Odd, but nothing he hadn't seen before. Logan was a strange fella. In fact, all of Patton's teammates were strange fellas, he realised as he dug into the thought. But enough of that.

The book now sat lonely on the table, flipped over its face. Patton sent it a sad smile.

"Aw, don't take it personally, book. I'm sure Logan enjoyed reading you. He's just bad at saying thank you."

He reached a hand and flipped it the other way to look at the cover. The picture of a bay horse in a bridle returned him a look, under the title Thinking Like a Horse: The Art of Understanding the Horse's Mind.

"That's... the most like-him and unlike-him book I've ever seen him read. Simultaneously."
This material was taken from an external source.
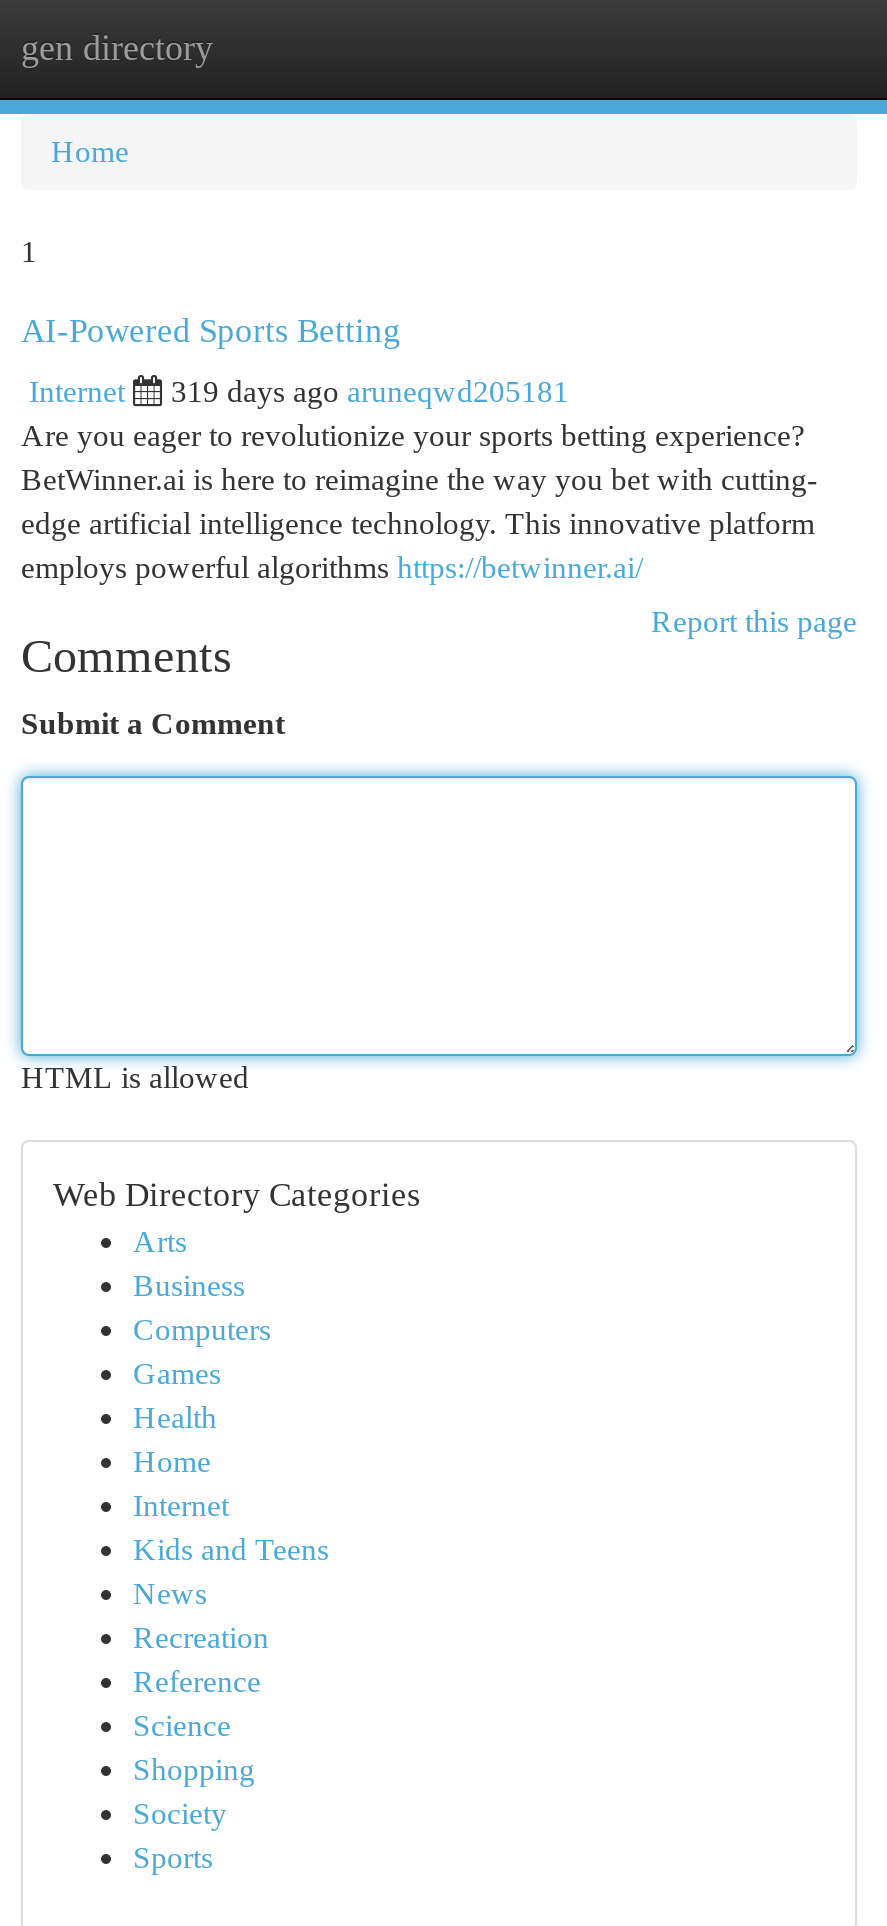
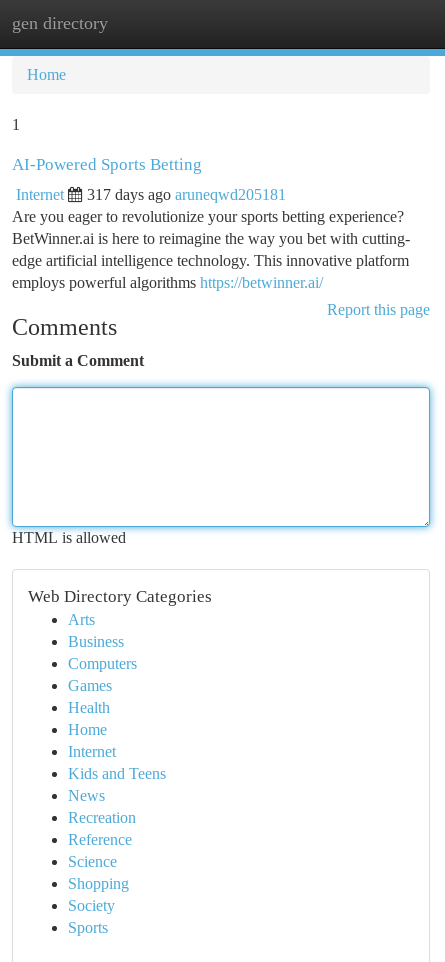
- 319 days ago aruneqwd205181
+ 317 days ago aruneqwd205181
Patton couldn't help but settle down in the chair that still stood by the table and flip through the book. The pages segued from long paragraphs typed out by black-and-white illustrations of horses, to colourful charts and pictures of different types of tack and grooming tools. There was a whole chapter filled with horse anatomy, and Patton hung back to test his memory on saddle fitting, counting the ribs from T8 all the way to T18. The pictures and examples took him back to elementary school, when his riding instructors would give him and his friends theory lessons on days when it was too rainy to ride. It was before they had the indoor arena, which was now impossible to imagine the barn without it. Things change so quickly.